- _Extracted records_
========================================
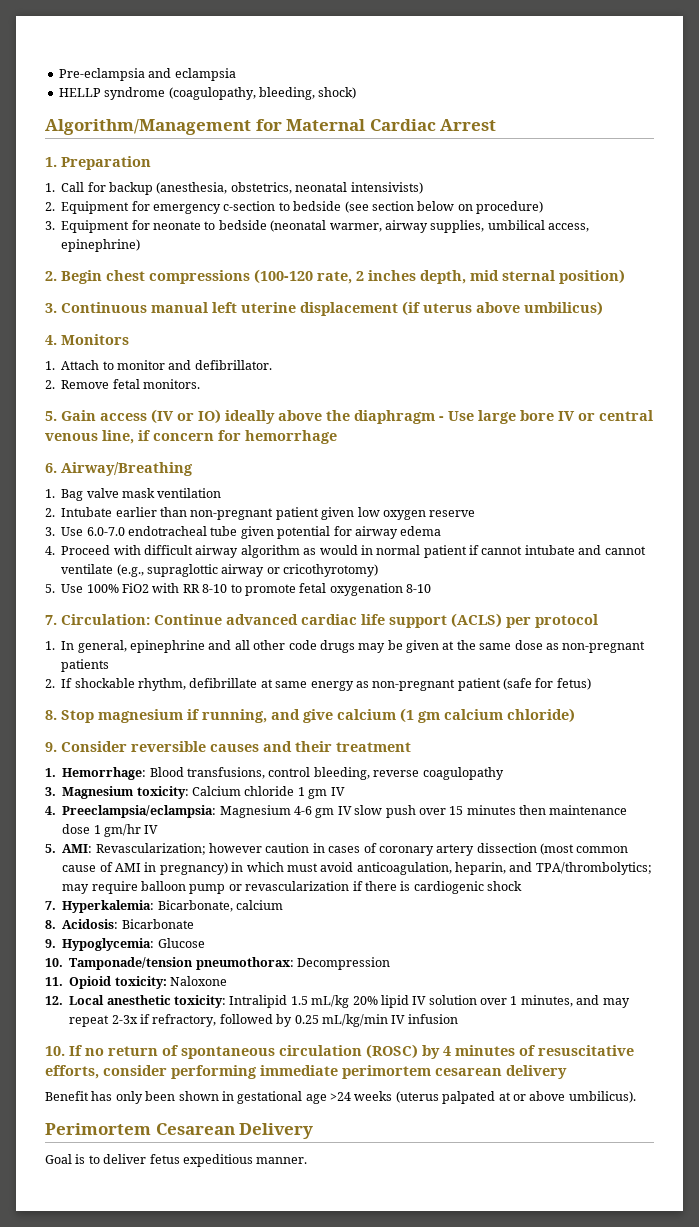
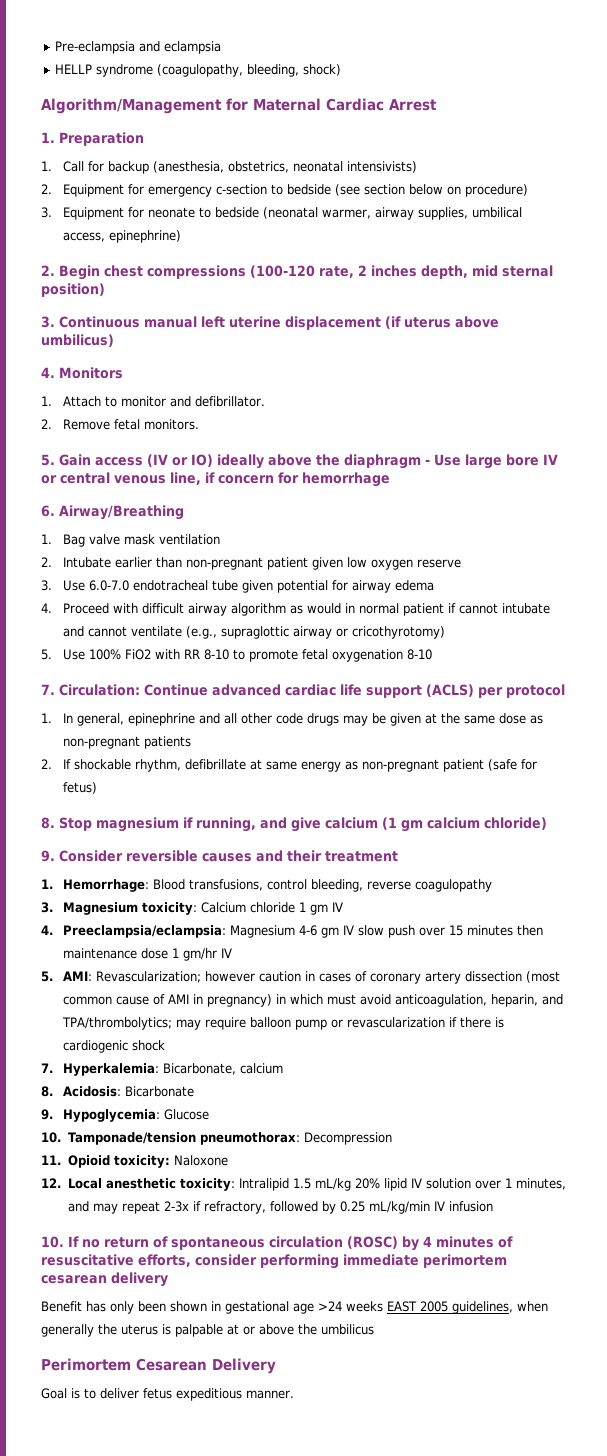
- Benefit has only been shown in gestational age >24 weeks (uterus palpated at or above umbilicus).
+ Benefit has only been shown in gestational age >24 weeks EAST 2005 guidelines, when generally the uterus is palpable at or above the umbilicus

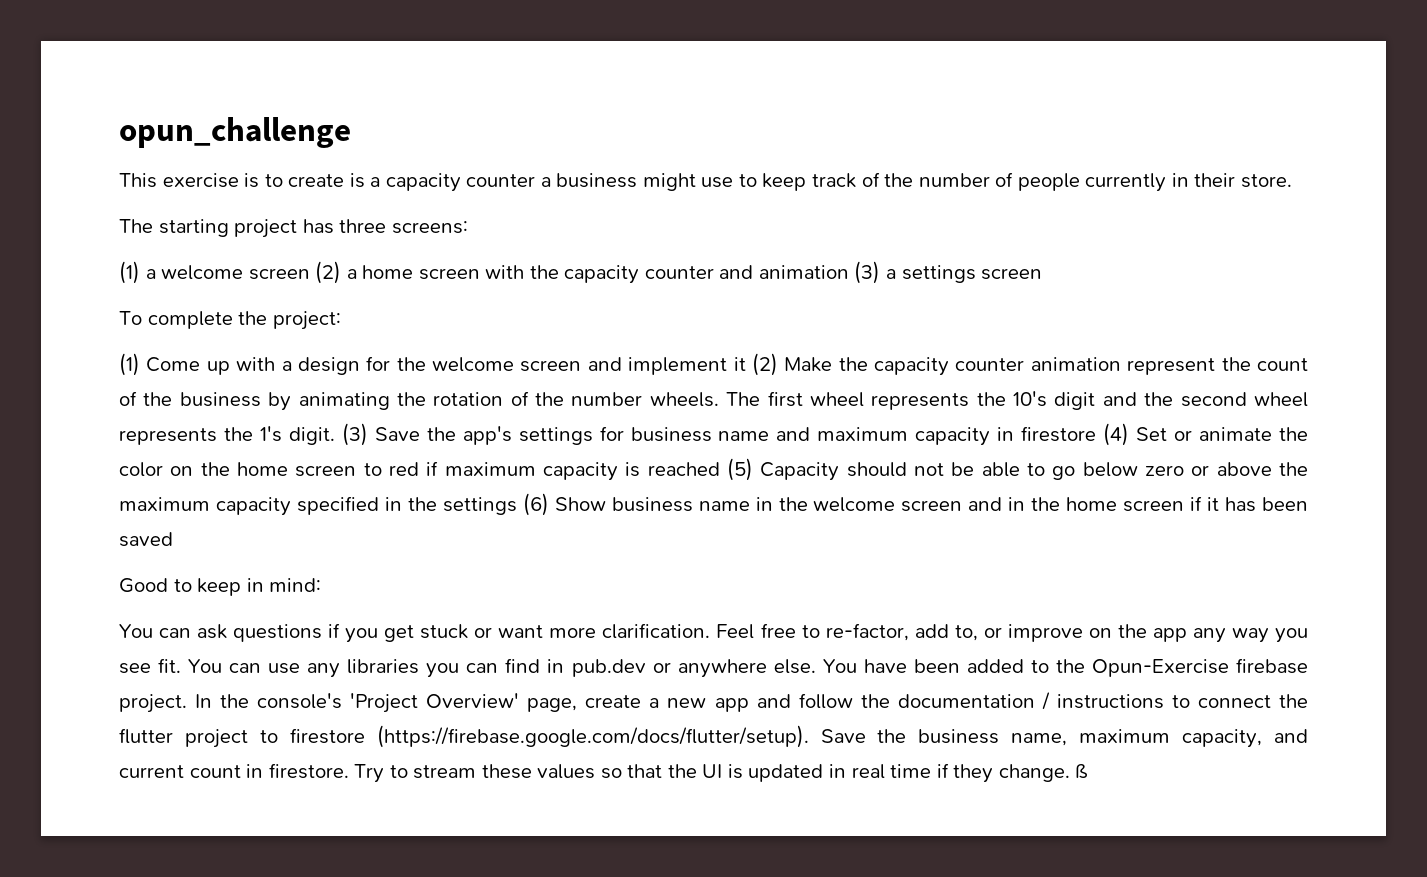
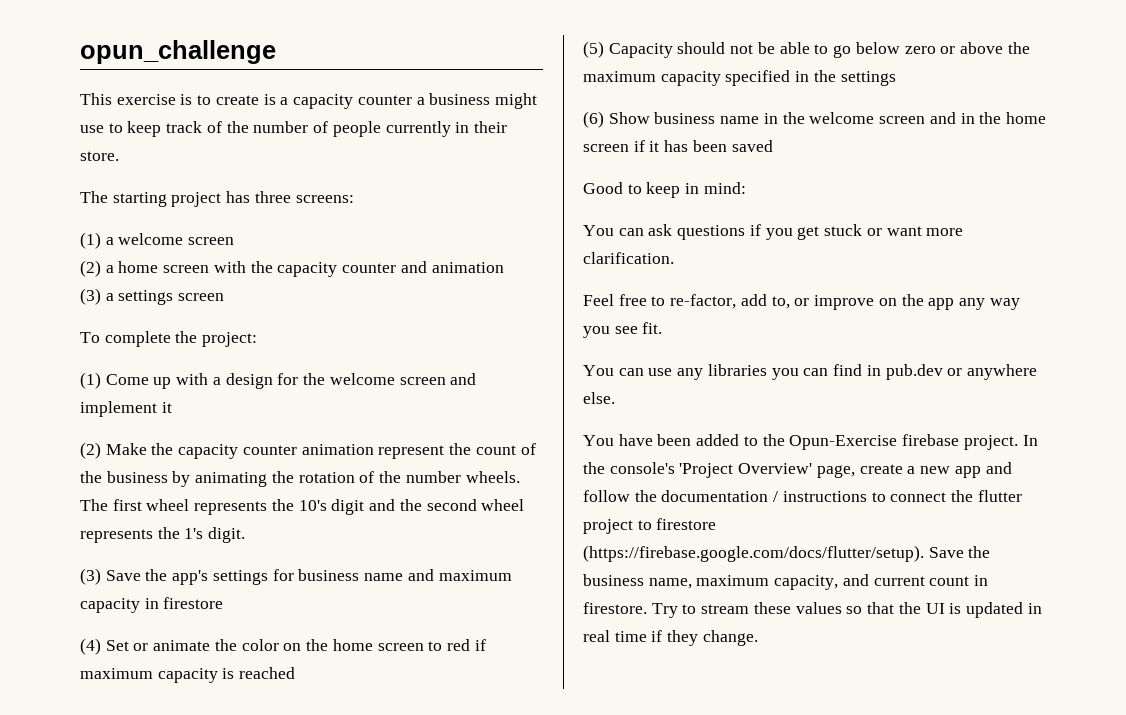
- (1) a welcome screen (2) a home screen with the capacity counter and animation (3) a settings screen
+ (1) a welcome screen
+ (2) a home screen with the capacity counter and animation
+ (3) a settings screen
- (1) Come up with a design for the welcome screen and implement it (2) Make the capacity counter animation represent the count of the business by animating the rotation of the number wheels.
+ (1) Come up with a design for the welcome screen and implement it
+ (2) Make the capacity counter animation represent the count of the business by animating the rotation of the number wheels.
- The first wheel represents the 10's digit and the second wheel represents the 1's digit. (3) Save the app's settings for business name and maximum capacity in firestore (4) Set or animate the color on the home screen to red if maximum capacity is reached (5) Capacity should not be able to go below zero or above the maximum capacity specified in the settings (6) Show business name in the welcome screen and in the home screen if it has been saved
+ The first wheel represents the 10's digit and the second wheel represents the 1's digit.
+ (3) Save the app's settings for business name and maximum capacity in firestore
+ (4) Set or animate the color on the home screen to red if maximum capacity is reached
+ (5) Capacity should not be able to go below zero or above the maximum capacity specified in the settings
+ (6) Show business name in the welcome screen and in the home screen if it has been saved
- You can ask questions if you get stuck or want more clarification. Feel free to re-factor, add to, or improve on the app any way you see fit. You can use any libraries you can find in pub.dev or anywhere else. You have been added to the Opun-Exercise firebase project.
+ You can ask questions if you get stuck or want more clarification.
+ Feel free to re-factor, add to, or improve on the app any way you see fit.
+ You can use any libraries you can find in pub.dev or anywhere else.
+ You have been added to the Opun-Exercise firebase project.
- Try to stream these values so that the UI is updated in real time if they change. ß
+ Try to stream these values so that the UI is updated in real time if they change.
========================================
- _What to do_
Give the entries back verbatim and omit the images.

- _Expected answer_
- Benefit has only been shown in gestational age >24 weeks (uterus palpated at or above umbilicus).
+ Benefit has only been shown in gestational age >24 weeks EAST 2005 guidelines, when generally the uterus is palpable at or above the umbilicus

- (1) a welcome screen (2) a home screen with the capacity counter and animation (3) a settings screen
+ (1) a welcome screen
+ (2) a home screen with the capacity counter and animation
+ (3) a settings screen
- (1) Come up with a design for the welcome screen and implement it (2) Make the capacity counter animation represent the count of the business by animating the rotation of the number wheels.
+ (1) Come up with a design for the welcome screen and implement it
+ (2) Make the capacity counter animation represent the count of the business by animating the rotation of the number wheels.
- The first wheel represents the 10's digit and the second wheel represents the 1's digit. (3) Save the app's settings for business name and maximum capacity in firestore (4) Set or animate the color on the home screen to red if maximum capacity is reached (5) Capacity should not be able to go below zero or above the maximum capacity specified in the settings (6) Show business name in the welcome screen and in the home screen if it has been saved
+ The first wheel represents the 10's digit and the second wheel represents the 1's digit.
+ (3) Save the app's settings for business name and maximum capacity in firestore
+ (4) Set or animate the color on the home screen to red if maximum capacity is reached
+ (5) Capacity should not be able to go below zero or above the maximum capacity specified in the settings
+ (6) Show business name in the welcome screen and in the home screen if it has been saved
- You can ask questions if you get stuck or want more clarification. Feel free to re-factor, add to, or improve on the app any way you see fit. You can use any libraries you can find in pub.dev or anywhere else. You have been added to the Opun-Exercise firebase project.
+ You can ask questions if you get stuck or want more clarification.
+ Feel free to re-factor, add to, or improve on the app any way you see fit.
+ You can use any libraries you can find in pub.dev or anywhere else.
+ You have been added to the Opun-Exercise firebase project.
- Try to stream these values so that the UI is updated in real time if they change. ß
+ Try to stream these values so that the UI is updated in real time if they change.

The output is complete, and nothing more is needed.